From 17ede2677b33474b716cbd26e1f45e6b6b5c28e3 Mon Sep 17 00:00:00 2001
From: James Riley McHugh <mchugh.james1@gmail.com>
Date: Fri, 15 Aug 2025 22:00:52 -0400
Subject: [PATCH 1/2] docs: added sections to thread.rs on thread blocks and
 grids

Signed-off-by: James Riley McHugh <mchugh.james1@gmail.com>
---
 crates/cuda_std/src/thread.rs | 38 ++++++++++++++++++++++++++++++-----
 1 file changed, 33 insertions(+), 5 deletions(-)

diff --git a/crates/cuda_std/src/thread.rs b/crates/cuda_std/src/thread.rs
index 3a447c95..88831e03 100644
--- a/crates/cuda_std/src/thread.rs
+++ b/crates/cuda_std/src/thread.rs
@@ -12,12 +12,40 @@
 //! Threads are the fundamental element of GPU computing. Threads execute the same kernel
 //! at the same time, controlling their task by retrieving their corresponding global thread ID.
 //!
-//! # Thread Blocks
+//! ## Thread Blocks
+//!
+//! The most important structure after threads. Thread blocks arrange threads into one-dimensional,
+//! two-dimensional, or three-dimensional blocks. The dimensionality of the thread block
+//! typically corresponds to the dimensionality of the data being worked with. The number of
+//! threads in the block is configurable. The maximum number of threads in a black is
+//! device-specific, but 1024 is a typical maximum on current GPUs.
+//!
+//! Thread blocks the primary elements for GPU scheduling. A thread block may be scheduled for
+//! execution on any of the GPUs available streaming multiprocessors. If a GPU does not have
+//! a streaming multiprocessor available to run the block, it will be queued for scheduling. Because
+//! thread blocks are the fundamental scheduling element, they are required to execute
+//! independently and in any order.
+//!
+//! Threads within a block can share data between each other via shared memory and barrier
+//! synchronization.
+//!
+//! The kernel can retrieve the index of a given thread within a block via the
+//! `thread_idx_x`, `thread_idx_y`, and `thread_idx_z` functions (depending on the dimensionality
+//! of the thread block).
+//!
+//! ## Grids
+//!
+//! Multiple thread blocks make up the grid, the highest level of the CUDA thread model. Like thread
+//! blocks, grids can arrange thread blocks into one-dimensional, two-dimensional, or
+//! three-dimensional grids.
+//!
+//! The kernel can retrieve the index of a given block within a grid via the
+//! `block_idx_x`, `block_idx_y`, and `block_idx_z` functions (depending on the dimensionality
+//! of the grid). Additionally, the dimensionality of the block can be retrieved via the
+//! `block_dim_x`, `block_dim_y`, and `block_dim_z` functions. These functions, along with the
+//! `thread_*` functions mentioned previously, can be used to identify portions of the data the
+//! kernel should operate on.
 //!
-//! The most important structure after threads, thread blocks arrange
-
-// TODO: write some docs about the terms used in this module.
-
 use cuda_std_macros::gpu_only;
 use glam::{UVec2, UVec3};
 

From a6c24c705cf30ba9fe00042d5b007579a691b952 Mon Sep 17 00:00:00 2001
From: James Riley McHugh <mchugh.james1@gmail.com>
Date: Fri, 15 Aug 2025 22:06:07 -0400
Subject: [PATCH 2/2] docs: revisions for better wording and added examples for
 computing global indices

Signed-off-by: James Riley McHugh <mchugh.james1@gmail.com>
---
 crates/cuda_std/src/thread.rs | 73 ++++++++++++++++++++---------------
 1 file changed, 42 insertions(+), 31 deletions(-)

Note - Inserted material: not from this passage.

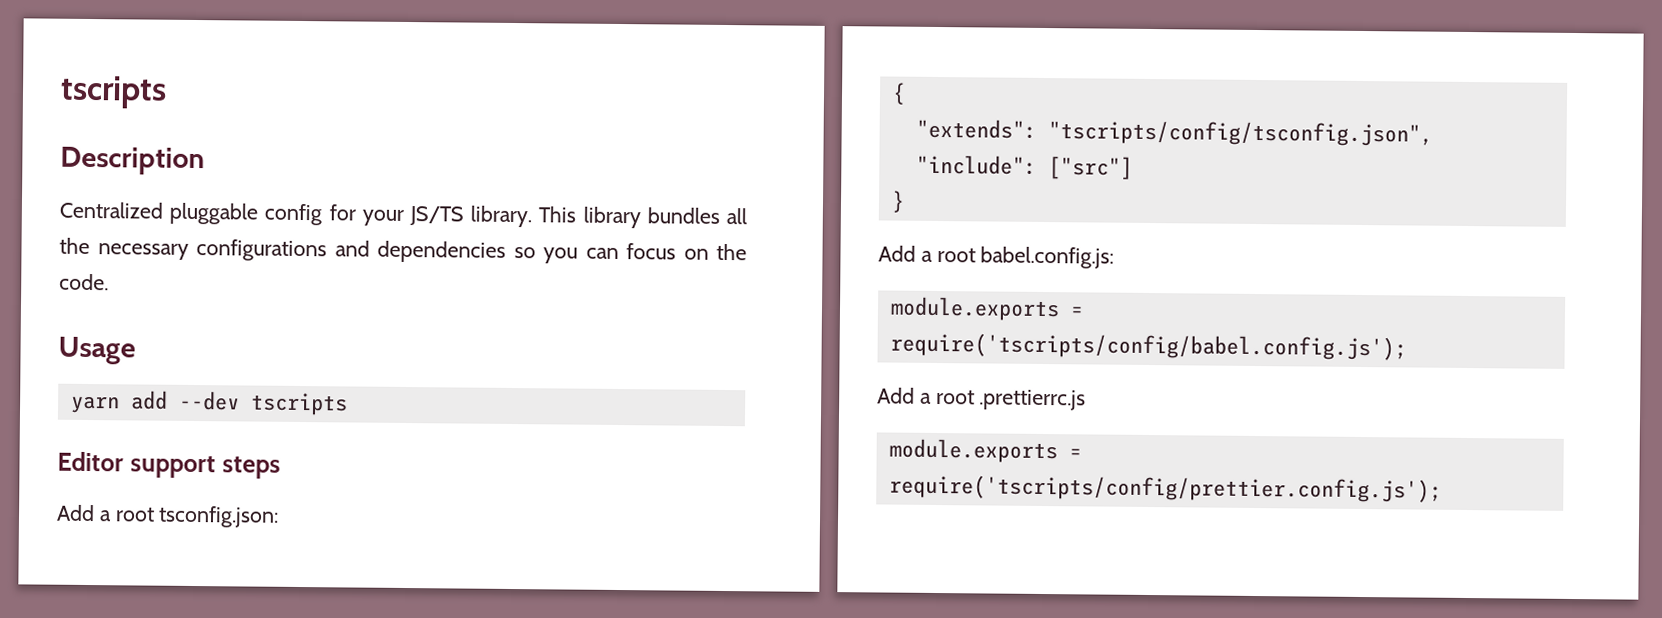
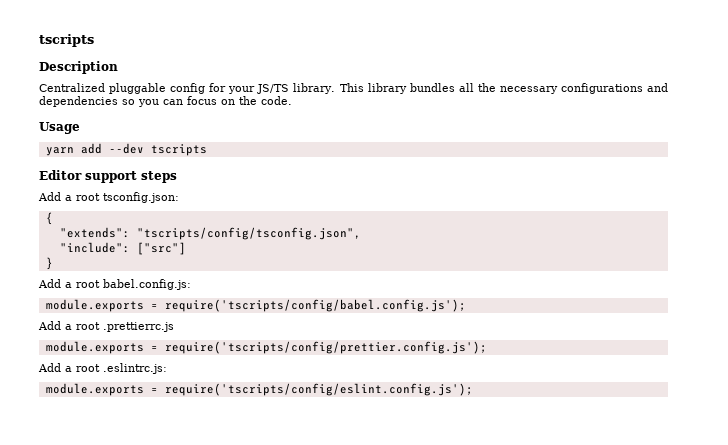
(1442, 488) none -> [38,363,167,374] [45,383,473,396] // Add a root .eslintrc.js: // module.exports = require('tscripts/config/eslint.config.js');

diff --git a/crates/cuda_std/src/thread.rs b/crates/cuda_std/src/thread.rs
index 88831e03..449cc972 100644
--- a/crates/cuda_std/src/thread.rs
+++ b/crates/cuda_std/src/thread.rs
@@ -1,50 +1,61 @@
 //! Functions for dealing with the parallel thread execution model employed by CUDA.
 //!
-//! # CUDA Thread model
+//! # CUDA thread model
 //!
-//! The CUDA thread model is based on 3 main structures:
+//! CUDA organizes execution into three hierarchical levels:
 //! - Threads
-//! - Thread Blocks
+//! - Thread blocks
 //! - Grids
 //!
 //! ## Threads
 //!
-//! Threads are the fundamental element of GPU computing. Threads execute the same kernel
-//! at the same time, controlling their task by retrieving their corresponding global thread ID.
+//! Threads are the fundamental unit of execution. Every thread runs the same kernel
+//! code, typically operating on different data. Threads identify their work via
+//! their indices and the dimensions of their block and grid.
 //!
-//! ## Thread Blocks
+//! ## Thread blocks
 //!
-//! The most important structure after threads. Thread blocks arrange threads into one-dimensional,
-//! two-dimensional, or three-dimensional blocks. The dimensionality of the thread block
-//! typically corresponds to the dimensionality of the data being worked with. The number of
-//! threads in the block is configurable. The maximum number of threads in a black is
-//! device-specific, but 1024 is a typical maximum on current GPUs.
+//! Threads are arranged into one-, two-, or three-dimensional blocks. The dimensionality
+//! of a block usually mirrors the data layout (e.g., 2D blocks for images). The number of
+//! threads per block is configurable and device-dependent (commonly up to 1024 total threads).
 //!
-//! Thread blocks the primary elements for GPU scheduling. A thread block may be scheduled for
-//! execution on any of the GPUs available streaming multiprocessors. If a GPU does not have
-//! a streaming multiprocessor available to run the block, it will be queued for scheduling. Because
-//! thread blocks are the fundamental scheduling element, they are required to execute
-//! independently and in any order.
+//! Thread blocks are the primary unit of scheduling. Any block can be scheduled on any of the
+//! GPU’s streaming multiprocessors (SMs). If no SM is available, the block waits in a queue.
+//! Because blocks may execute in any order and at different times, they must be designed to run
+//! independently of one another.
 //!
-//! Threads within a block can share data between each other via shared memory and barrier
-//! synchronization.
-//!
-//! The kernel can retrieve the index of a given thread within a block via the
-//! `thread_idx_x`, `thread_idx_y`, and `thread_idx_z` functions (depending on the dimensionality
-//! of the thread block).
+//! Threads within the same block can cooperate via shared memory and block-wide barriers.
+//! The kernel can retrieve a thread’s index within its block via `thread_idx_x`, `thread_idx_y`,
+//! and `thread_idx_z`, and the block’s dimensions via `block_dim_x`, `block_dim_y`, and
+//! `block_dim_z`.
 //!
 //! ## Grids
 //!
-//! Multiple thread blocks make up the grid, the highest level of the CUDA thread model. Like thread
-//! blocks, grids can arrange thread blocks into one-dimensional, two-dimensional, or
-//! three-dimensional grids.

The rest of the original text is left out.